Après plusieurs minutes de réflexion et de prière, je l’ai contacté et je lui ai demandé la version PDF du document familial dont il avait parlé lors de sa visite. Je lui ai rappelé que cela m’aiderait à compléter mes recherches généalogiques, que nous, en tant que Saints des Derniers Jours, considérons comme une œuvre sacrée. Il m’a répondu rapidement et avec enthousiasme, disant qu’il se souvenait de cette œuvre sacrée et qu’il était heureux que je lui en fasse la demande. Moins de cinq minutes plus tard, je l’avais reçu.
J’ai été stupéfaite de découvrir que le document de 259 pages était encore plus complet que je ne l’avais imaginé. Il contenait toutes les informations dont j’avais besoin sur une branche clé de la famille de ma mère. En le lisant, j’ai vu un nom de famille familier — celui de mon missionnaire Pathway haïtien. Sur un coup de tête, je lui ai envoyé un message pour lui demander si ces noms faisaient aussi partie de sa famille.

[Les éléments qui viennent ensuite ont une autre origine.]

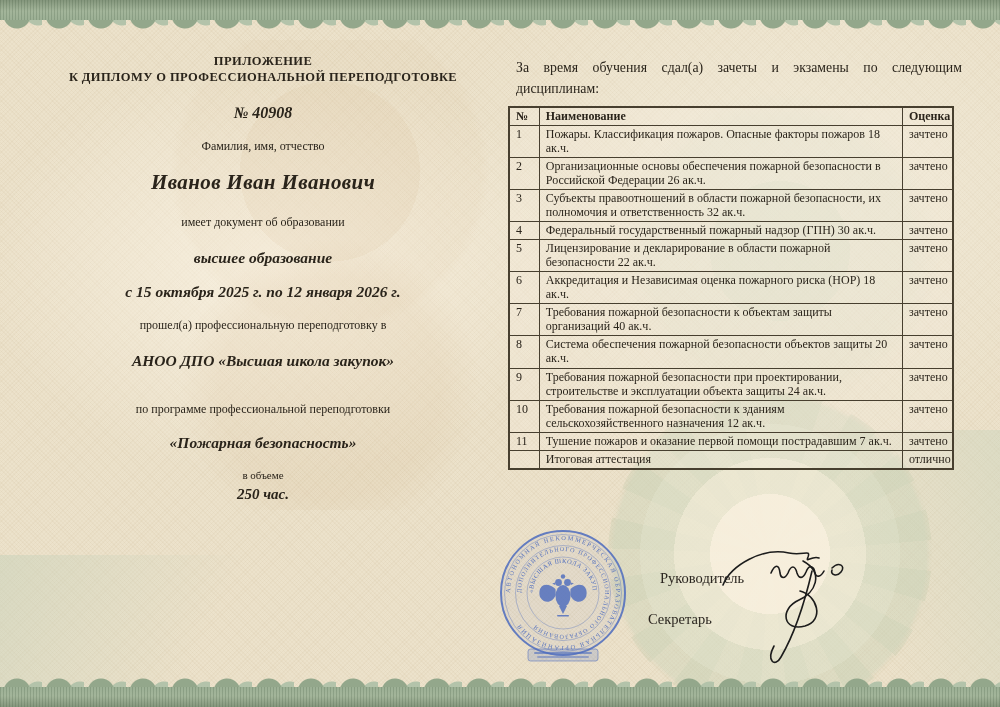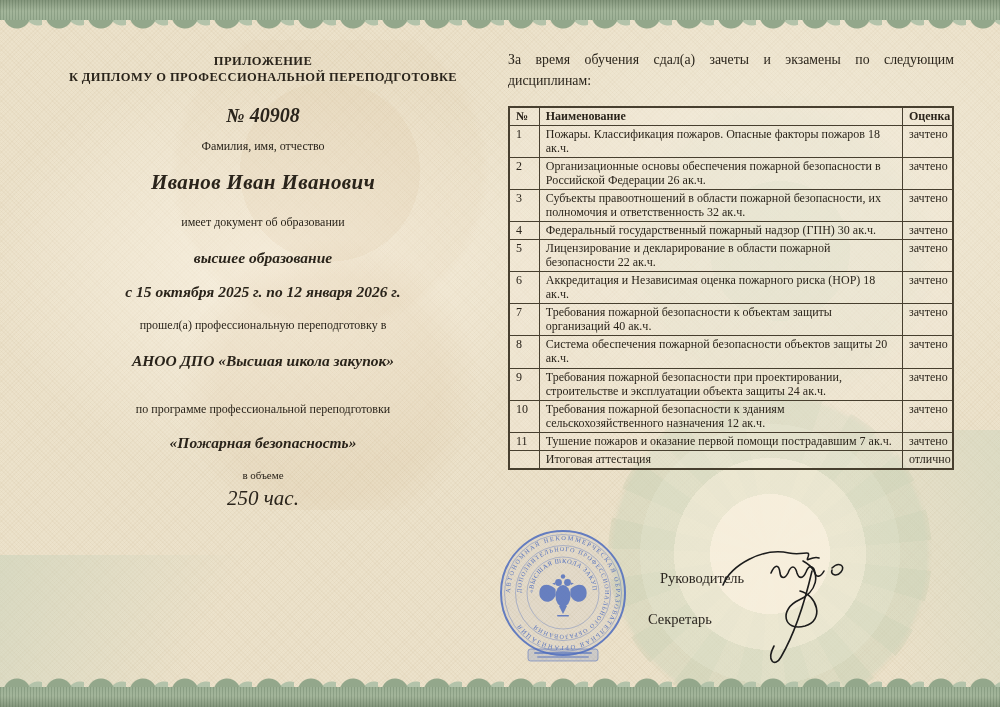"За время обучения сдал(а) зачеты" .intro { margin: 0 -> 8px }
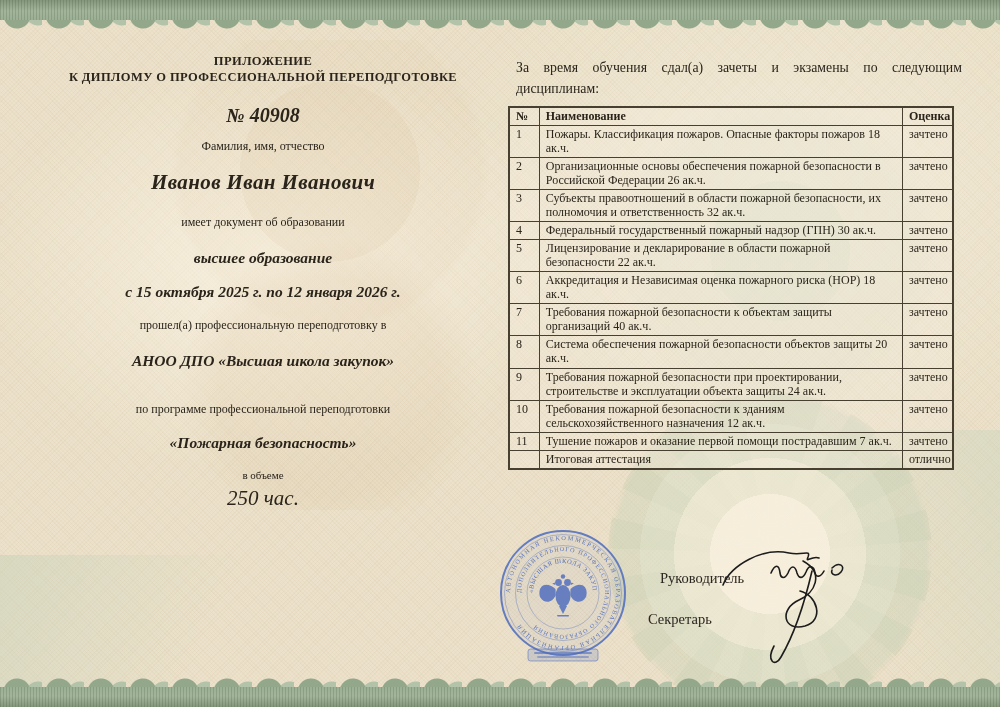"№ 40908" .num { font-size: 20px -> 16px }
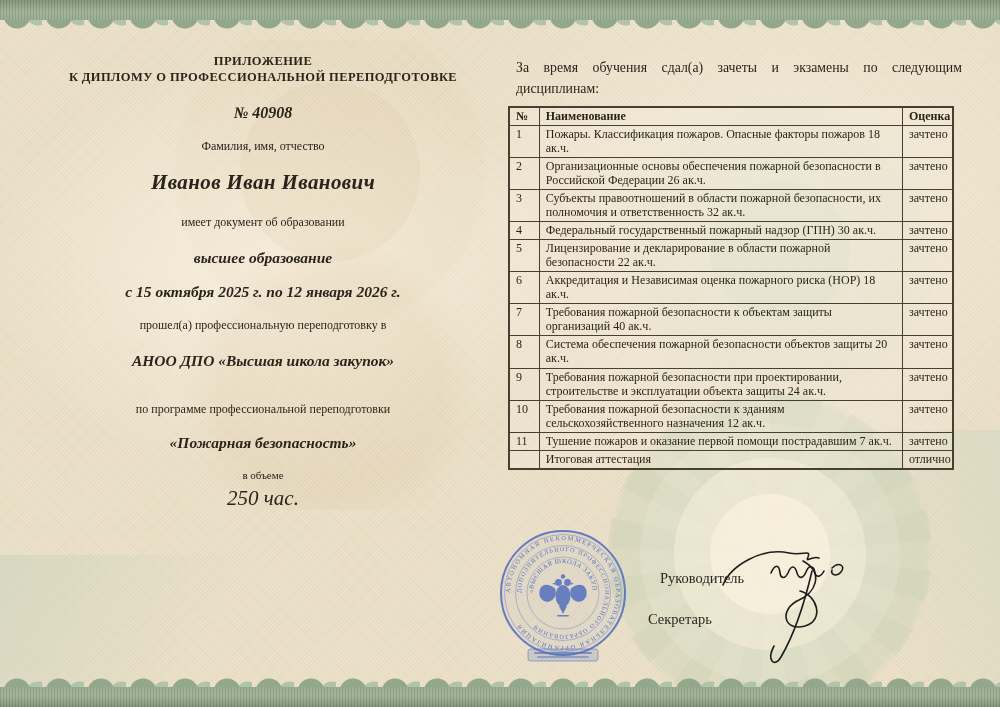"250 час." .vol { font-size: 21px -> 15px; font-weight: normal -> bold }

Il m’a répondu que oui, et en parlant davantage, nous avons découvert que nous étions cousins germains.
La semaine suivante, j’ai partagé cette expérience dans mon cours d’institut. Je me suis sentie profondément reconnaissante — non seulement pour les noms et les détails familiaux, mais aussi pour avoir renoué avec un membre de l’Église et un missionnaire qui m’avait déjà aidée dans mes études.
Cette expérience a renforcé mon témoignage du pouvoir de l’œuvre d’histoire familiale, du rassemblement continu d’Israël, et de la vérité que Dieu prépare toujours un moyen pour ceux qui ont la foi d’accomplir ce qu’Il commande (1 Néphi 3:7). Avec foi, je sais aussi que Dieu m’aidera à trouver les informations manquantes du côté paternel, afin que je puisse continuer à compléter mon arbre généalogique.